No terceiro módulo as funções executivas começam a ser trabalhadas e são aplicadas às competências de estudo. “Há várias competências que poderiam ser trabalhadas, mas para a pesquisa a gente teve que eleger algumas, entre elas a administração de tempo, organização do ambiente de estudos e de materiais, a lição de casa e o estudo para provas”. O quarto módulo é dedicado às funções executivas aplicadas à compreensão de leitura.

Ricardo enfatiza que um programa de reabilitação precisa ter validade ecológica, ou seja, relação com o dia a dia da criança ou do estudante. É importante que o profissional saiba, por exemplo, como é organizado o quarto do paciente, onde e como ele guarda seus livros, cadernos e objetos. “Tudo isso é importante para o paciente saber por onde começar, ajuda no automonitoramento que vai repercutir na leitura”.

Para cada atividade há estratégias. Como a criança tem dificuldade de leitura, o programa sugere o uso de outros mecanismos como áudios, vídeos, a utilização de plataformas educacionais, aplicativos do celular. Metas são criadas: parar quando há dúvida, anotar em um papel que sirva de lembrete e levar para o professor. Em determinadas situações o terapeuta combina com o paciente um número de perguntas para ele fazer em aula. “O paciente tem que estar atento para perceber que não entendeu e levantar a mão”.

Quando as funções executivas já foram bastante praticadas passa-se ao quarto módulo, com estratégias que vão desde uma conversa sobre as representações que a criança ou adolescente tem sobre a leitura até o trabalho com o texto propriamente dito. “Selecionamos um tipo de texto do gênero narrativo, mais fácil, pela proximidade com o relato oral e com as histórias”.

Um “mapa de histórias” ajuda bastante. “Em uma folha escrevemos o título da história ou livro, autor, cenário, personagens, conflito, resolução, consequências… O paciente vai construindo uma imagem que se encaixa naquilo que ele escuta ou lê. Trata-se de um mediador externo que ajuda a pessoa a pensar e que depois é retirado”.

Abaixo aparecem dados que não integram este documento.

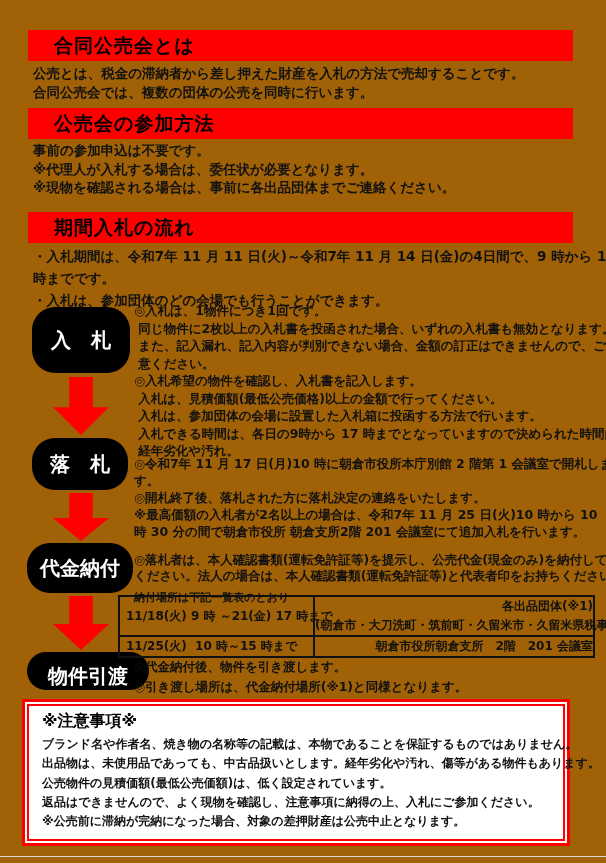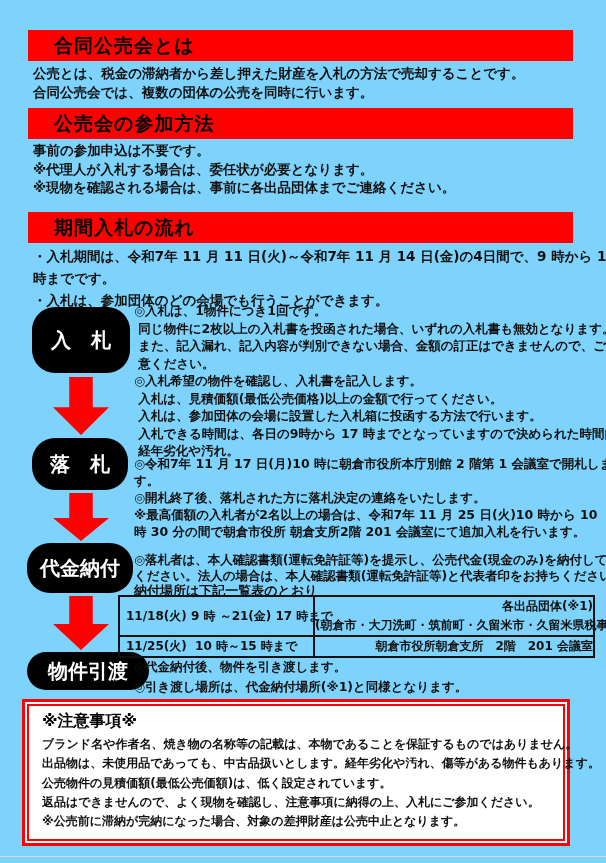"合同公売会とは" .page { background: #7dd3fc -> #a16207 }
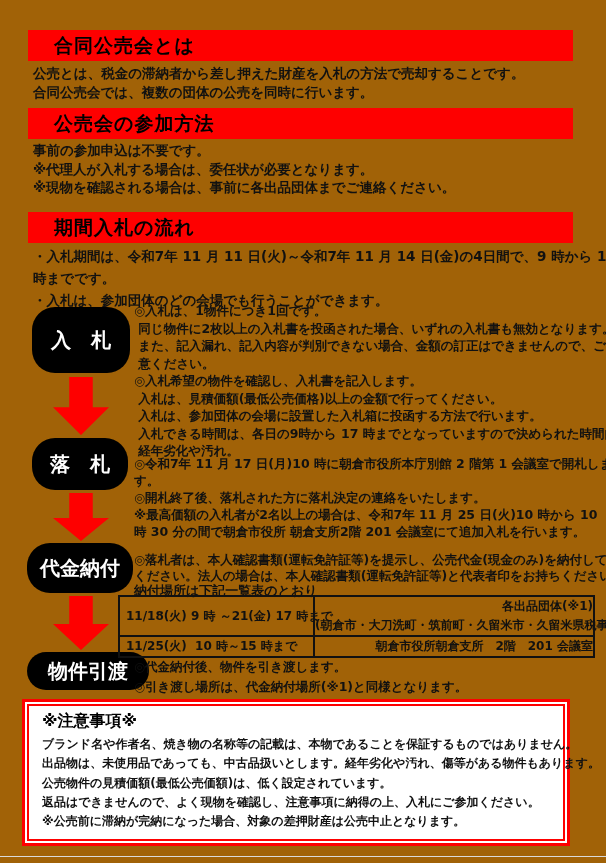"納付場所は下記一覧表のとおり" #steptext-2 .line:nth-child(3) { font-size: 13px -> 11px; margin-top: none -> 7px }
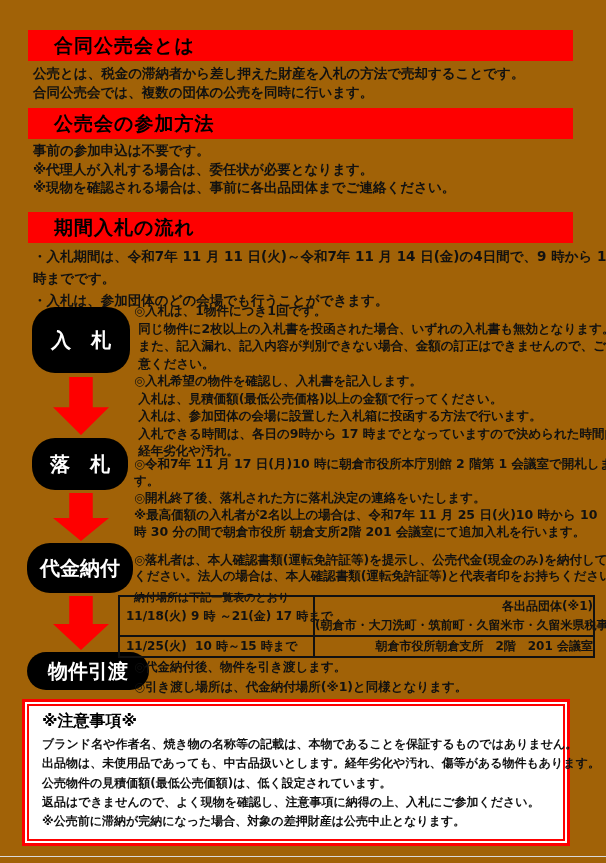"物件引渡" #box-3 { align-items: none -> flex-end }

O programa completo foi desenvolvido com um grupo de seis adolescentes entre 12 e 15 anos com dislexia, durante até oito meses. Os resultados foram comparados a um grupo controle. Ricardo avaliou as mudanças sob vários parâmetros. As dificuldades mais vinculadas à linguagem, entre as quais, a velocidade da leitura, foram persistentes, quando comparadas ao grupo controle. Entretanto na análise intragrupo, ou seja, dos indivíduos do grupo com eles mesmos, houve uma melhora significativa.

Outras limitações, especialmente em relação às funções executivas, foram minimizadas após a intervenção, “a ponto de a gente não perceber diferenças significativas em relação ao controle. Eles conseguem ter um desempenho melhor na hora de recontar um texto, de perceber se está correto, etc… Desenvolvem estratégias que vão repercutir na sala de aula”. Ademais, os pacientes saíram ganhando em outros aspectos do desenvolvimento como a melhora na autoestima. “Eles realmente ficam mais confiantes, mais autorregulados, e têm mais autonomia”.

Agora é a manutenção dos efeitos do programa de reabilitação que representa um desafio, diz Ricardo. “Se a gente pensar que a dislexia é um transtorno crônico, ou seja, ele vai conviver com essas características para o resto da vida, o objetivo é que o disléxico saiba o que ele tem, e de que maneira ele pode usar suas potencialidades e aprender estratégias para minimizar as dificuldades. Além disso, ao longo da vida, essas estratégias podem ser adaptadas para novas demandas”.